Adjuvant alectinib benefits Asians with resected ALK+ NSCLC
Adjuvant treatment with alectinib, an anaplastic lymphoma kinase (ALK) inhibitor, significantly improved disease-free survival (DFS) better than platinum-based chemotherapy at 2 years in Asian patients with early-stage, completely resected ALK-positive non-small cell lung cancer (ALK+ NSCLC) in an exploratory analysis of the phase III ALINA trial.
Compared with chemotherapy, alectinib reduced the risk of disease recurrence or death by 61 percent (hazard ratio [HR], 0.39, 95 percent confidence interval [CI], 0.18-0.85) in this Asian population with resected, stage IB–IIIA ALK+ NSCLC. [ESMO Asia 2023, abstract LBA1).
“Similarly, there was an improvement in central nervous system DFS with alectinib [HR, 0.24, 95 percent CI, 0.05–1.12],” reported study author Dr Jin Seok Ahn from Samsung Medical Center, Seoul, Republic of Korea. “At data cutoff, no overall survival events had been reported in the Asian subgroup.”

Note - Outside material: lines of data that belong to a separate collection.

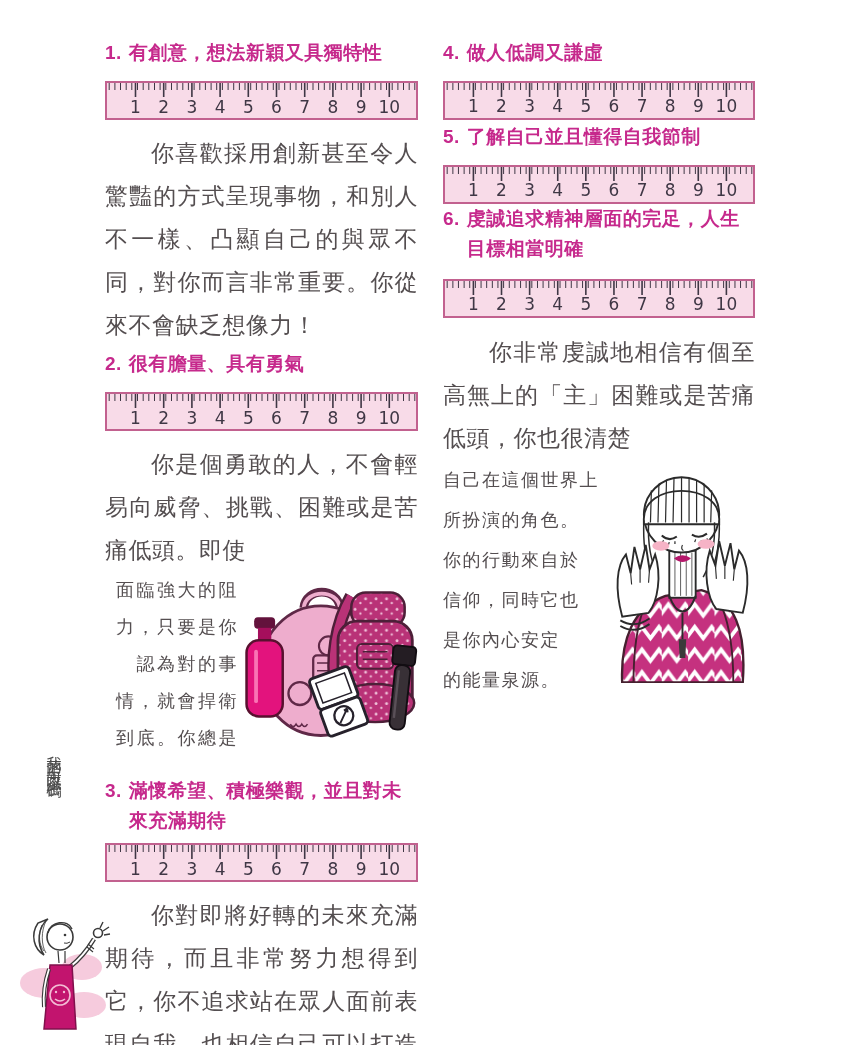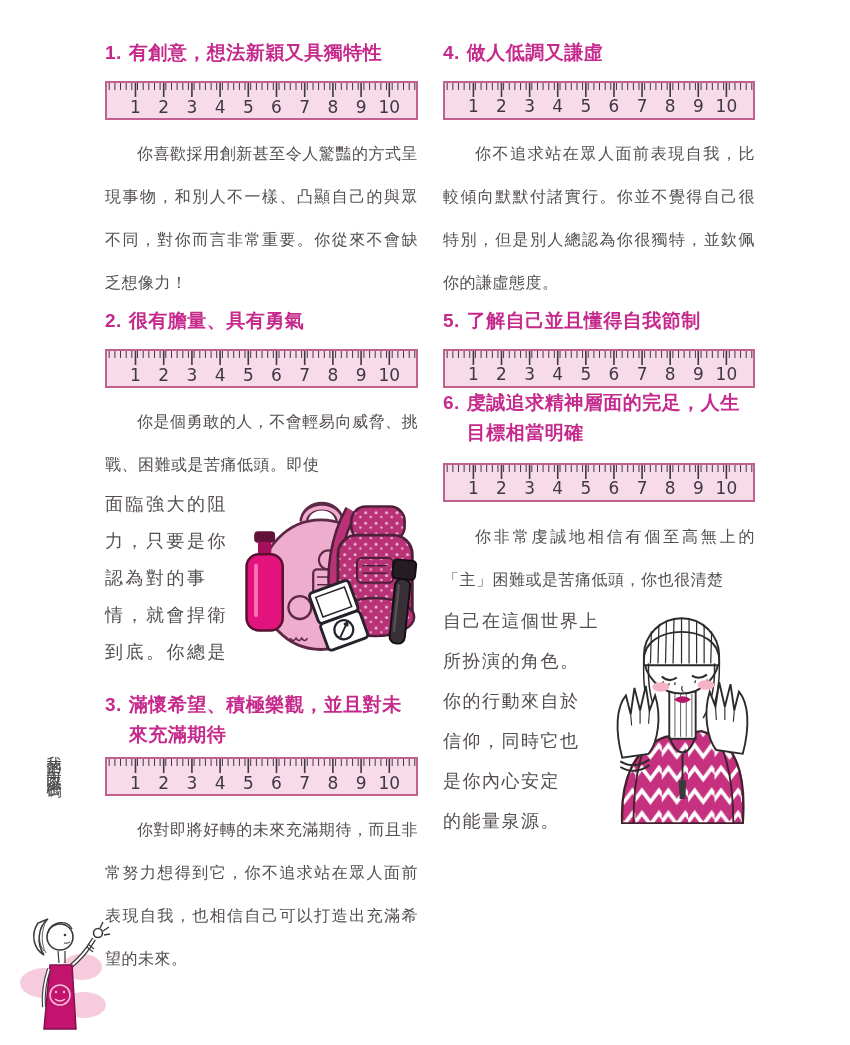--- a/index.html
+++ b/index.html
@@ -24,27 +24,27 @@
 
   .heading{display:flex;gap:7px;margin:0;color:var(--accent);
     font-size:19px;font-weight:700;line-height:30px;letter-spacing:0.5px;}
   .heading .num{flex:0 0 auto;}
   .heading .ttl{flex:1 1 auto;}
 
   .ruler{margin-top:13px;height:39px;}
   .s3 .ruler{margin-top:7px;}
   .s6 .ruler{margin-top:15px;}
 
-  .body{margin:12px 0 0;font-size:16px;line-height:43px;color:var(--body-ink);
+  .body{margin:12px 0 0;font-size:23px;line-height:43px;color:var(--body-ink);
     text-align:justify;text-indent:2em;letter-spacing:0.5px;}
   .s6 .body{margin-top:13px;}
 
   .flexrow{display:flex;align-items:flex-start;}
   .narrow{white-space:pre-line;color:var(--body-ink);font-size:18px;text-indent:0;}
-  .s2 .narrow{width:134px;line-height:37px;letter-spacing:2.5px;}
+  .s2 .narrow{width:134px;line-height:37px;letter-spacing:2.5px;text-align:right;}
   .s2 .flexrow svg{width:181px;flex:0 0 auto;margin-top:-8px;margin-left:-2px;}
   .s6 .narrow{width:168px;line-height:40px;letter-spacing:1.5px;}
   .s6 .flexrow svg{width:146px;flex:0 0 auto;margin-top:4px;margin-left:-2px;}
   .outro{margin:0;font-size:18px;line-height:43px;color:var(--body-ink);letter-spacing:0.5px;}
 
   .vtitle{position:absolute;left:44px;top:744px;writing-mode:vertical-rl;
     font-size:15px;letter-spacing:4px;color:#4a4a4a;}
 
   .girl-ill{position:absolute;left:18px;top:910px;width:100px;height:124px;}
 </style>
@@ -197,21 +197,20 @@
             <text x="58.7" y="31.5" text-anchor="middle" font-size="17" font-family="DejaVu Sans, sans-serif" fill="#3f3745">2</text>
             <text x="86.9" y="31.5" text-anchor="middle" font-size="17" font-family="DejaVu Sans, sans-serif" fill="#3f3745">3</text>
             <text x="115.1" y="31.5" text-anchor="middle" font-size="17" font-family="DejaVu Sans, sans-serif" fill="#3f3745">4</text>
             <text x="143.3" y="31.5" text-anchor="middle" font-size="17" font-family="DejaVu Sans, sans-serif" fill="#3f3745">5</text>
             <text x="171.5" y="31.5" text-anchor="middle" font-size="17" font-family="DejaVu Sans, sans-serif" fill="#3f3745">6</text>
             <text x="199.7" y="31.5" text-anchor="middle" font-size="17" font-family="DejaVu Sans, sans-serif" fill="#3f3745">7</text>
             <text x="227.9" y="31.5" text-anchor="middle" font-size="17" font-family="DejaVu Sans, sans-serif" fill="#3f3745">8</text>
             <text x="256.1" y="31.5" text-anchor="middle" font-size="17" font-family="DejaVu Sans, sans-serif" fill="#3f3745">9</text>
             <text x="284.3" y="31.5" text-anchor="middle" font-size="17" font-family="DejaVu Sans, sans-serif" fill="#3f3745">10</text>
           </svg></div>
-      <p class="body">你不追求站在眾人面前表現自我，比較傾向默默付諸實行。你並不覺得自己很特別，但是別人總認為你很獨特，並欽佩你的謙虛態度。</p>
     </section>
 
     <section class="s-mid">
       <h2 class="heading">
         <span class="num">5.</span>
         <span class="ttl">了解自己並且懂得自我節制</span>
       </h2>
       <div class="ruler"><svg viewBox="0 0 313 39" width="100%" height="39" preserveAspectRatio="none">
             <rect x="1" y="1" width="311" height="37" fill="#f8dbe8" stroke="#c2618f" stroke-width="2"></rect>
             <path d="M4.2,2 v7 M9.9,2 v7 M15.5,2 v7 M21.2,2 v7 M26.8,2 v7 M32.5,2 v7 M38.2,2 v7 M43.8,2 v7 M49.5,2 v7 M55.1,2 v7 M60.8,2 v7 M66.5,2 v7 M72.1,2 v7 M77.8,2 v7 M83.4,2 v7 M89.1,2 v7 M94.8,2 v7 M100.4,2 v7 M106.1,2 v7 M111.7,2 v7 M117.4,2 v7 M123.1,2 v7 M128.7,2 v7 M134.4,2 v7 M140.0,2 v7 M145.7,2 v7 M151.4,2 v7 M157.0,2 v7 M162.7,2 v7 M168.3,2 v7 M174.0,2 v7 M179.7,2 v7 M185.3,2 v7 M191.0,2 v7 M196.6,2 v7 M202.3,2 v7 M208.0,2 v7 M213.6,2 v7 M219.3,2 v7 M224.9,2 v7 M230.6,2 v7 M236.3,2 v7 M241.9,2 v7 M247.6,2 v7 M253.2,2 v7 M258.9,2 v7 M264.6,2 v7 M270.2,2 v7 M275.9,2 v7 M281.5,2 v7 M287.2,2 v7 M292.9,2 v7 M298.5,2 v7 M304.2,2 v7 M309.8,2 v7 " fill="none" stroke="#3f3745" stroke-width="1"></path>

Adjuvant alectinib was tolerated, in line with the known safety profile of the drug. “Outcomes of patients recruited from Asia were comparable to that of the intention-to-treat (ITT) population in the global trial reported at ESMO 2023,” Ahn said.
First to show DFS benefit
ALK rearrangements are found in 4–5 percent of NSCLC patients, who are typically younger and non-smokers. “The results of ALINA reinforce the need for routine ALK testing across all stages of NSCLC,” he added.
Alectinib is a first-line treatment of choice for metastatic NSCLC. “ALINA is the first phase III trial of an ALK inhibitor to show DFS benefit in completely resected stage IB-IIIA disease,” Ahn pointed out. “These potentially practice-changing data reinforce the potential of alectinib as an important new treatment strategy for patients with stage 1B–IIIA ALK+ NSCLC, who currently have very limited treatment options.”
The global ALINA trial enrolled 257 adult patients from 26 countries with early-stage, resected ALK+ NSCLC and ECOG performance status 0–1. They were randomly assigned 1:1 to alectinib 600 mg twice daily (BID) for up to 24 months or until disease recurrence, or up to four 21-day cycles of intravenous platinum-based chemotherapy.
The exploratory subgroup comprised 140 patients enrolled from Asia (49 from Korea, 45 from Mainland China, 35 from Japan, 6 from Taiwan, and 5 from Thailand).
At the data cutoff on June 26, 2023, 25.4 percent of Asian patients in the alectinib group were still receiving treatment. The median follow-up was 27.6 months.
Global ALINA outcomes
Back at ESMO 2023 in Madrid, ALINA investigator Dr Ben Solomon from Peter MacCallum Cancer Centre, Melbourne, Australia, reported that two-year DFS with alectinib in the global population was 93.8 percent vs 63 percent with chemotherapy in stage II–IIIA population and 93.6 percent vs 63.7 percent, respectively, in the ITT population. [ESMO 2023, abstract LBA2]
“The CNS DFS benefit observed in the ITT population was incredibly important, given that patients with ALK+ disease have a high risk of brain metastases, occurring in about 50–60 percent of patients,” he said.
Throughout therapy, grade 3–4 adverse events (AEs) were reported in 30 percent of patients receiving alectinib and 31 percent of those receiving chemotherapy. There were no grade 5 AEs in either treatment arm. Rates of serious treatment-related AEs and AEs leading to treatment withdrawal were lower with alectinib than chemotherapy.
The safety and tolerability of alectinib were consistent with prior studies in the metastatic setting.
Targeted therapies are superior to conventional chemotherapy in ALK+ metastatic NSCLC. [Ann Oncol 2023;34:339-357] However, until the ALINA study, there is limited data on patients with resected ALK+ disease.
Discussant perspectives
“ALINA is a practice-changing trial,” commented study discussant Professor Sanjay Popat, consultant medical oncologist at the Royal Marsden Hospital in London, UK, at ESMO Asia 2023. “Adjuvant alectinib is the new standard of care for resected ALK+ NSCLC.”
“The data also support 600 mg BID as the standard alectinib dose in Asia, including in Japan,” he continued. “However, we don’t know what the regulatory and economic impact of the ALINA Asian outcomes will be in Japan, given that in the J-ALEX study of Japanese patients, alectinib was dosed at 300 BID.”
Moving on, additional follow-up is warranted for the ITT population to evaluate the event rate after alectinib discontinuation and the impact on survival, specifically because the patients did not receive chemotherapy.
“Meantime, we need to wait for the ctDNA and MRD* analyses to better understand who really needs adjuvant alectinib,” Popat said. “Finally, it will be important to define how we treat patients who relapse following adjuvant alectinib.”